- Born: Travis Doyle December 21, 1982 (age 43) Coney Island, Brooklyn, New York
- Genres: Hip hop
- Occupations: Rapper, content creator, entrepreneur

= Gorilla Nems =

American rapper

Travis Doyle, commonly known as Gorilla Nems or simply Nems, is an American rapper, content creator, entrepreneur and web series host, from Coney Island, Brooklyn, New York City. Known for his appearance on MTV2's Fight Klub, catchphrase "Bing Bong", and Don't Ever Disrespect Me series, he is also founder and owner of the Brooklyn-based brand, Fuck Your Lyfe (FYL).

After winning MC battle competitions in New York City, he appeared in MTV2's Fight Klub league in 2006, where he recorded the most wins (25 wins) by any MC in the league's history.

Nems again rose to fame in 2021, when his catchphrases "Bing Bong" and clips of him interviewing people in Coney Island, went viral on TikTok. Over half a million videos used original sounds from different clips of his interviews, and clips with the #bingbong hashtag have over a billion views on social media.

==Personal life==
Travis Doyle was born on December 21, 1982, in Coney Island, Brooklyn, where he grew up with his mom in O’Dwyer Gardens housing projects. On March 15, 2024, he converted to Islam.

==Career==
Nems started his career in early 2000s with battle raps. At the time, he won numerous MC battle competitions in New York City, like EOW and Braggin’ Rites. In 2006, he appeared on MTV2's Fight Klub league, where he recorded the most wins by any MC in league history. He won a total of 25 battles in Fight Klub league.

After his appearance on MTV2, he released numerous mixtapes– FYL Valium Won, Free Nems, and FYL Valium Too– signed to an indie label Psycho+Logical-Records, and toured the United States. In 2008, he released another mixtape, Super Marvelous, after which he joined Creative Juices Music to record his debut album, Prezident's Day (released in 2010). Since then he has released many albums and EPs, including Filthy Fly Shit, Coney Soprano, Broke Safety, Fuck Your Love, Gorilla, The Planet Of The Apes series, and Skinny Nems. In 2019, he released his second album "Gorilla Monsoon", with 14 tracks.
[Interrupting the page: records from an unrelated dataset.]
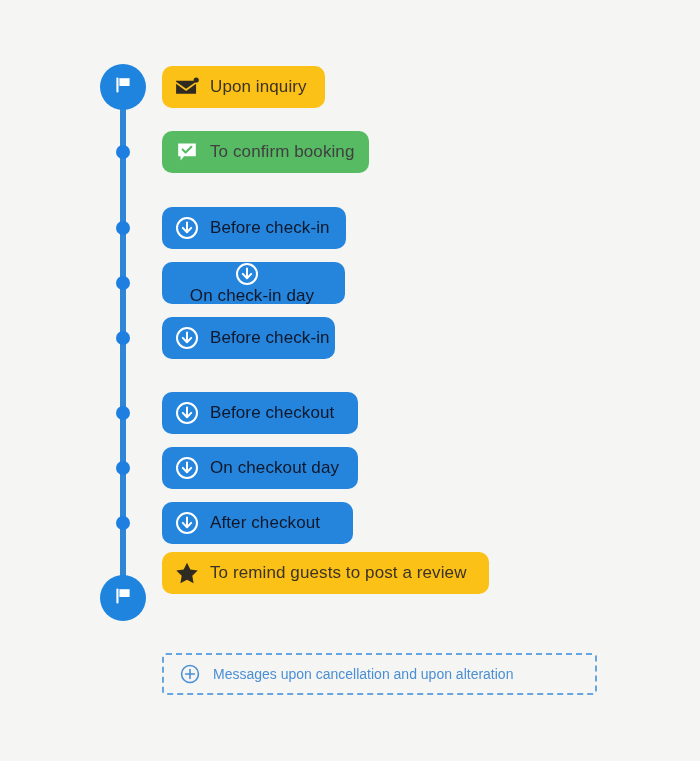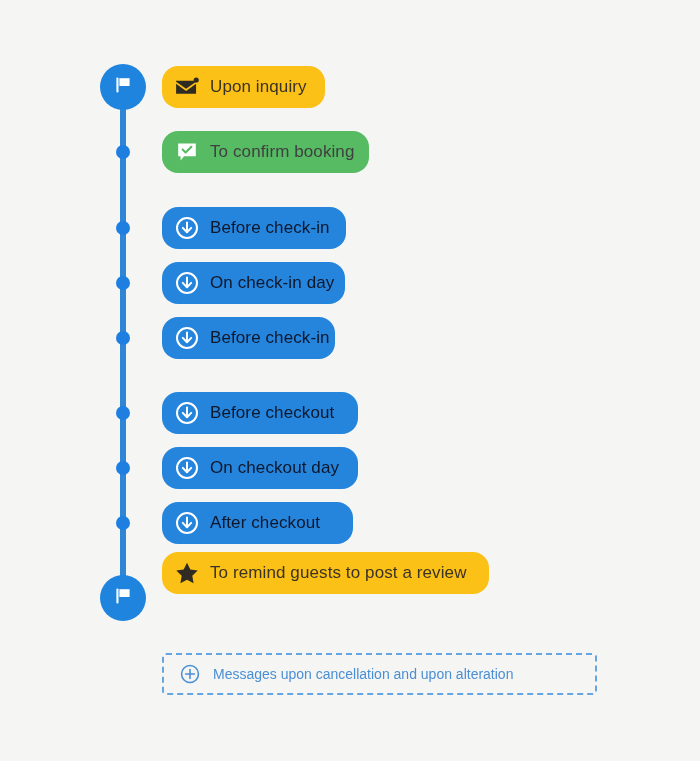--- a/index.html
+++ b/index.html
@@ -55,21 +55,21 @@
   }
 
   
   .row {
     position: absolute;
     left: 162px;
     display: flex;
     align-items: center;
     height: 42px;
     padding: 0 16px 0 13px;
-    border-radius: 16px;
+    border-radius: 10px;
     box-sizing: border-box;
     white-space: nowrap;
   }
   .row .label {
     font-size: 17px;
     letter-spacing: 0.1px;
   }
   .row .ico {
     display: flex;
     align-items: center;
@@ -181,21 +181,21 @@
       </div>
       <div class="row pill-blue" style="top: 207px; width: 184px;">
         <span class="ico">
           <svg width="24" height="24" viewBox="0 0 24 24" aria-hidden="true">
             <circle cx="12" cy="12" r="10.0" fill="none" stroke="#ffffff" stroke-width="2"></circle>
             <path d="M12 6.4 L12 16.0 M7.8 11.9 L12 16.2 L16.2 11.9" fill="none" stroke="#ffffff" stroke-width="2" stroke-linecap="round" stroke-linejoin="round"></path>
           </svg>
         </span>
         <span class="label">Before check-in</span>
       </div>
-      <div class="row pill-blue" style="top: 262px; width: 183px;">
+      <div class="row pill-blue" style="top: 262px; width: 183px; flex-direction: column;">
         <span class="ico">
           <svg width="24" height="24" viewBox="0 0 24 24" aria-hidden="true">
             <circle cx="12" cy="12" r="10.0" fill="none" stroke="#ffffff" stroke-width="2"></circle>
             <path d="M12 6.4 L12 16.0 M7.8 11.9 L12 16.2 L16.2 11.9" fill="none" stroke="#ffffff" stroke-width="2" stroke-linecap="round" stroke-linejoin="round"></path>
           </svg>
         </span>
         <span class="label">On check-in day</span>
       </div>
       <div class="row pill-blue" style="top: 317px; width: 173px;">
         <span class="ico">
He then released "Bamboo" in 2020, and "Congo" in 2021.

Nems has collaborated with many notable artists such as Fat Joe, Styles P, Ghostface Killah, Kool G Rap, Ill Bill, Sean Price, Jedi Mind Tricks, Termanology, Statik Selektah, Torae and D12. Nems has also been featured on various notable works, including two tracks of Ghostface's 2014 album 36 Seasons and La Coka Nostra’s 2016 album To Thine Own Self Be True. Furthermore in a special episode, Rap City '21, popular rapper Fat Joe called Nems to be "the next Fat Joe".

===Bing Bong===
Nems created the catchphrase "Bing Bong" in early 2021, while showing off his new merchandise on the social media. The term became viral when he used it while hosting an episode of Sidetalk. It was further popularized by the viral "Bing Bong" trend on TikTok where users would recreate various different quotes from Sidetalk. Celebrities including President Joe Biden, The Jonas Brothers, John Legend, Lil Nas X, Olivia Rodrigo, Jack Harlow, and Avril Lavigne joined in on the trend. Over half a million videos used original sounds from different clips of his interviews, and clips with the #bingbong hashtag have over 1 billion views on TikTok.